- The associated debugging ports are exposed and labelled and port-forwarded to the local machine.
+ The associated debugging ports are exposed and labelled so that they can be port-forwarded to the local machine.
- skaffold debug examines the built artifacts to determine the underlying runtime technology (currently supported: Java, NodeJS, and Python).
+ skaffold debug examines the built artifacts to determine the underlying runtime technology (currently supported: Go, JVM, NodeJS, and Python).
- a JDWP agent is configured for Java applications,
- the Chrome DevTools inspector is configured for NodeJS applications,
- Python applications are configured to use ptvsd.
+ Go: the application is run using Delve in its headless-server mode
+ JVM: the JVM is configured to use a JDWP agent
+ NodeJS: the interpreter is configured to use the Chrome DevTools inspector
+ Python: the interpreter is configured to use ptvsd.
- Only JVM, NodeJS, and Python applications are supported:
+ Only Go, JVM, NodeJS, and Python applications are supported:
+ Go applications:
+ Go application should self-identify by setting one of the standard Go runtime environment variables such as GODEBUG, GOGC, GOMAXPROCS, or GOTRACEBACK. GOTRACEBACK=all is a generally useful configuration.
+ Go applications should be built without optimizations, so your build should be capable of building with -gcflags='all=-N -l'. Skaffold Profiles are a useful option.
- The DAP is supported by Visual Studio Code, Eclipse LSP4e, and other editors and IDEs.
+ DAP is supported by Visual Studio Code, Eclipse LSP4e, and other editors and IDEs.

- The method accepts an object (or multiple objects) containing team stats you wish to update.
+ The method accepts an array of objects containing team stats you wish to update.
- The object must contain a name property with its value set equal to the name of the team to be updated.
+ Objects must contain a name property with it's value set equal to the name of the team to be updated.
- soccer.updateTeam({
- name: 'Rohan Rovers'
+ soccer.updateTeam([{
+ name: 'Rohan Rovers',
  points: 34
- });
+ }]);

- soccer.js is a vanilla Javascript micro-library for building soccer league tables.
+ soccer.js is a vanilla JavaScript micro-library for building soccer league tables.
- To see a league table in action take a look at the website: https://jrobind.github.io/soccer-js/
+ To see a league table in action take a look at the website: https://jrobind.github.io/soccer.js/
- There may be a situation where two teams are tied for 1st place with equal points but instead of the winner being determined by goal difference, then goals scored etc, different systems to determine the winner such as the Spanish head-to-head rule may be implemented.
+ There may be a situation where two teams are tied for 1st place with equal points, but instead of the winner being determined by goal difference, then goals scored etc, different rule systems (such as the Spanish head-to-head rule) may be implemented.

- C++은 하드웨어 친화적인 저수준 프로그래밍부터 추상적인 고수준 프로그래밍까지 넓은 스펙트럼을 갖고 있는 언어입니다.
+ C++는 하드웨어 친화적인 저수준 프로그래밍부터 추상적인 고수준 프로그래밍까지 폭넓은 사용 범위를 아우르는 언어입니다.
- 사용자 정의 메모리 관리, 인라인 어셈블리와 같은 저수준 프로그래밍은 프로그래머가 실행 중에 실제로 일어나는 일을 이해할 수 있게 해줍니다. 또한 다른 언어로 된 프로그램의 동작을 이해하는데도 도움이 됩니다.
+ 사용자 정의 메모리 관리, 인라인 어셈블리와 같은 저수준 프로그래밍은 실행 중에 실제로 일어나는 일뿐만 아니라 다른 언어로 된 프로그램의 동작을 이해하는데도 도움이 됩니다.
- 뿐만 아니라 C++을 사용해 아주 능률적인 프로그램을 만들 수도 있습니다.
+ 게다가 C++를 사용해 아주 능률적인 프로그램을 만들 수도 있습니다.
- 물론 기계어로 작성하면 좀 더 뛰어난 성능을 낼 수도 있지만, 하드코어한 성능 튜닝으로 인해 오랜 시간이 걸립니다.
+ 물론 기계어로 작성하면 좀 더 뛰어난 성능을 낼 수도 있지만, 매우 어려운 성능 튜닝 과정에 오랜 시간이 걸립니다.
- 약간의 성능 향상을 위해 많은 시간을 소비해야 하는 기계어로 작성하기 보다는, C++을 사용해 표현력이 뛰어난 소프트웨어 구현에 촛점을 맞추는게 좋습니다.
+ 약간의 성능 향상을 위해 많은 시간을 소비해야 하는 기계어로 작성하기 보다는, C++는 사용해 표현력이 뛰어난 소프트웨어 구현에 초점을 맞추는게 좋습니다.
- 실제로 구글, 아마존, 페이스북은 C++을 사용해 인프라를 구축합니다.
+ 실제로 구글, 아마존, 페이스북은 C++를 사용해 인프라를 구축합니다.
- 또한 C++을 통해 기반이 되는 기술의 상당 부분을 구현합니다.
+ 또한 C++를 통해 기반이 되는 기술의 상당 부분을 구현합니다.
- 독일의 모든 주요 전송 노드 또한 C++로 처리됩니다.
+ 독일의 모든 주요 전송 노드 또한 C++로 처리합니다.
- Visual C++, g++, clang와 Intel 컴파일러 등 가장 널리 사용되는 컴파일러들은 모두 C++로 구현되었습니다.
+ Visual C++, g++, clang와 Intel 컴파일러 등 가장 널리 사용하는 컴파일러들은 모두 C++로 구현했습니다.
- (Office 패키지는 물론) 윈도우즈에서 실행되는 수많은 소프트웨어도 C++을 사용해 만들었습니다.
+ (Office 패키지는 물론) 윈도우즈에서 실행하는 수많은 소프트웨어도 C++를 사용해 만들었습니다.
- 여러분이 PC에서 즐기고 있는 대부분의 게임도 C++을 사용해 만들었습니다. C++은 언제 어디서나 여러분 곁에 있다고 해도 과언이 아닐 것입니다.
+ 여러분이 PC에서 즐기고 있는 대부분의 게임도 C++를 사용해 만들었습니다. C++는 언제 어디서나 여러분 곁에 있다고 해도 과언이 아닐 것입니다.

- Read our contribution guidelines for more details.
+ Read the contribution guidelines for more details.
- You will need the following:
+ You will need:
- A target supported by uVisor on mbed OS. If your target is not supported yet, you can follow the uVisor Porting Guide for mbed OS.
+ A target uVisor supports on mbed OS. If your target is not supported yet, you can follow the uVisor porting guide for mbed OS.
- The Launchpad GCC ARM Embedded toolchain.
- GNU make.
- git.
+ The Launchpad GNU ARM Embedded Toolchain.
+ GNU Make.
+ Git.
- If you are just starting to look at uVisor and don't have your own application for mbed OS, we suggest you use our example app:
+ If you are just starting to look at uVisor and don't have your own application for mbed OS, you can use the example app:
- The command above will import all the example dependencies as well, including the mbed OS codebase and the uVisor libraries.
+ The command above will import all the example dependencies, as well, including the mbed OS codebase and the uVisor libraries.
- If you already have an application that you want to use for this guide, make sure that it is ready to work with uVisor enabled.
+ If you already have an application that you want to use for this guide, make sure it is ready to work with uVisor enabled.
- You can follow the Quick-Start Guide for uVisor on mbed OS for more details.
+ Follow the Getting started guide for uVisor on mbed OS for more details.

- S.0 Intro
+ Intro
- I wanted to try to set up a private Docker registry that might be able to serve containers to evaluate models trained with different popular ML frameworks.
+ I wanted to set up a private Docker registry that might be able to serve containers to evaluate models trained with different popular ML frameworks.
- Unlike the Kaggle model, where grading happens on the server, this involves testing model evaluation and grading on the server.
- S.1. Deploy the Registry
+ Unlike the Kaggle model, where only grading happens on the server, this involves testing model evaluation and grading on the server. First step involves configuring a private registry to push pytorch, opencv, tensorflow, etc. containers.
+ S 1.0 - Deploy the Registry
____________________
Scan each line above for the string "debugging". Give the tally and nothing else.

2